A note on extra credit: I went into the final with over 100 percent in the course, thanks in part to intermittent opportunities to earn extra credit. Take advantage of these! If subsequent terms are graded like this term, you’ll receive an extra point in each discussion for posting early and often (I usually ended up with about 15 posts per week, which is not challenging if you’re actively asking and answering questions). In addition, the extra credit offered in the assignments themselves didn’t take much extra time to complete. Just make sure to do it when it’s offered, since only a few assignments offer extra credit opportunities.
Difficulty and Time Commitment
The first few weeks of this course are quite difficult, but I didn’t find them any more challenging or overwhelming than Data Structures or Assembly. Some of the concepts covered in later weeks (like P and NP) were more conceptually challenging than everything else we’d covered in the program, but not impossibly so. The key is to accept that most of the things you study in this course are not immediately intuitive (at least for me), and so it takes some time to understand them. And when I say time, I literally mean the passage of time. Do the reading and then come back to it after an hour or a day. I think you’ll find that while you were away your subconscious has sorted and clarified things for you. If you’re curious about this concept (and you should be!), check out this book by Barbara Oakley, or the Coursera course on the same subject.

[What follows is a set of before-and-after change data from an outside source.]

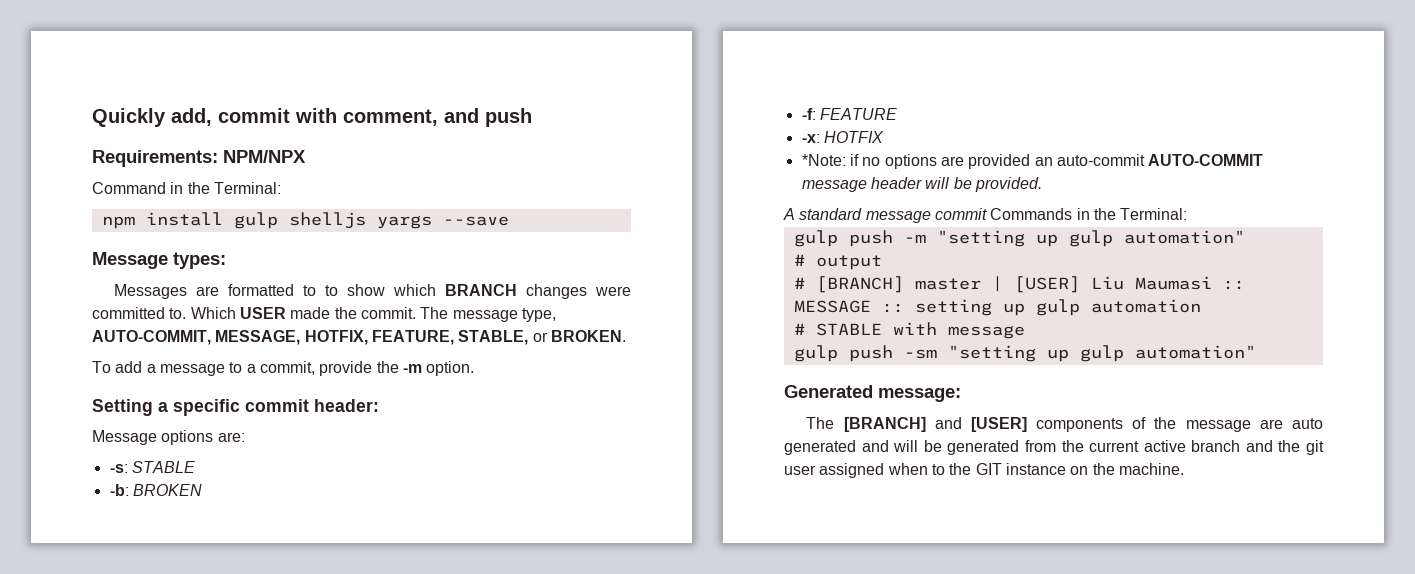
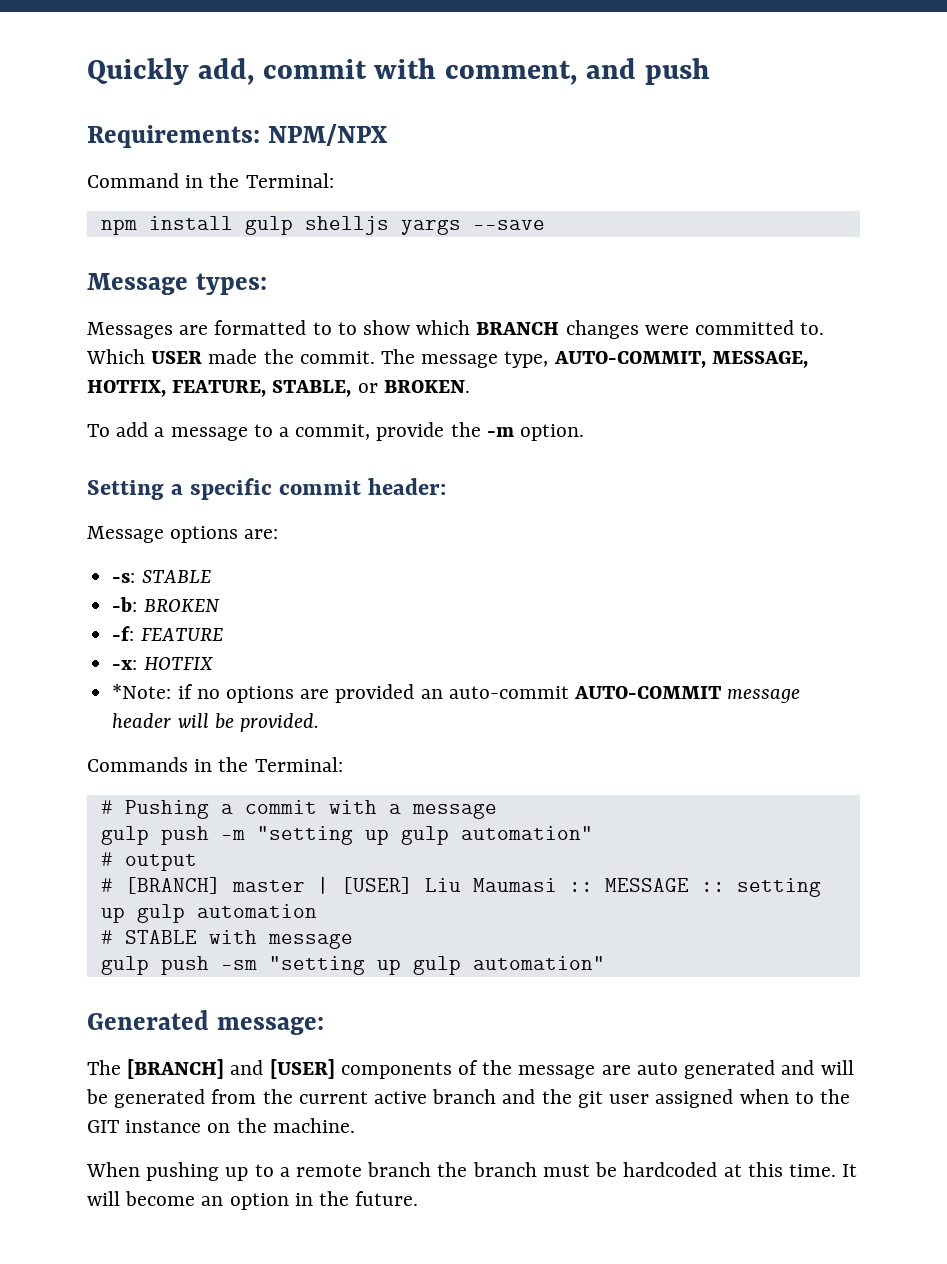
- A standard message commit Commands in the Terminal:
+ Commands in the Terminal:
+ # Pushing a commit with a message
+ When pushing up to a remote branch the branch must be hardcoded at this time. It will become an option in the future.

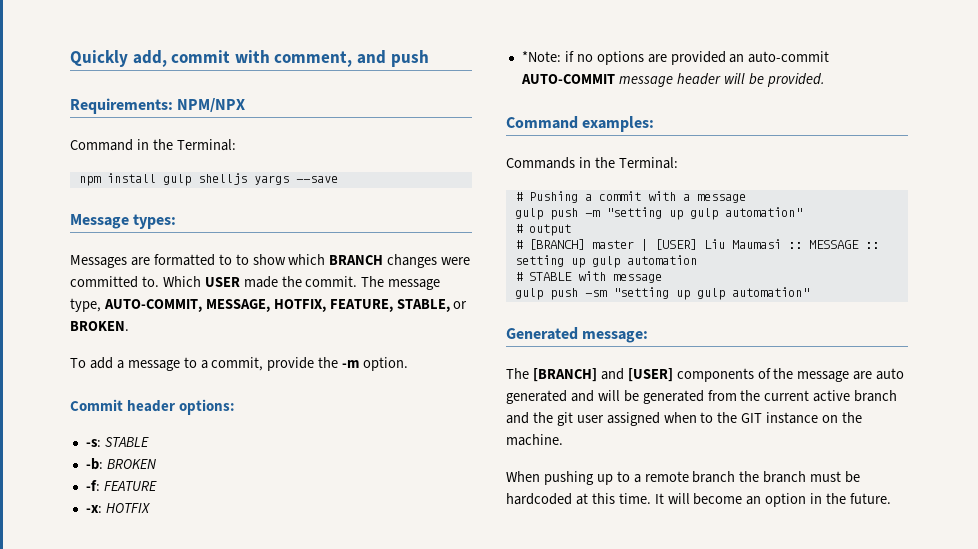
- Setting a specific commit header:
- Message options are:
+ Commit header options:
+ Command examples:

I spent about 120 hours on this course, which works out to about 12 hours per week. To put that in perspective, I spent about 8 hours per week on Software Engineering I (which I also took this term), 9 hours per week on Databases, and 9 hours per week on Web Development. Unfortunately I don’t have accurate data for the courses I took before that. Note that this is focused, “nose-in-the-book” study time. I didn’t count the time I spent getting up and going to the bathroom, eating lunch, daydreaming, etc.
For what it’s worth, I took two other courses this term (Software Engineering I at Oregon State and Calculus III at Portland Community College). I also take care of my one-year-old daughter (along with my wife and in-laws) and volunteer one afternoon per week at a local high school teaching computer science.
The only thing I didn’t like about this course was the lectures. They’re long, unfocused, and poorly produced. This was the only criticism I offered in the course evaluation, and it’s definitely the lowest hanging fruit for improvement. As a teacher myself, I can appreciate that making good lecture videos is difficult and time-consuming, but it’s also every online student’s primary point of contact with their instructor, program, and school. There’s really no excuse for them to be anything other than great.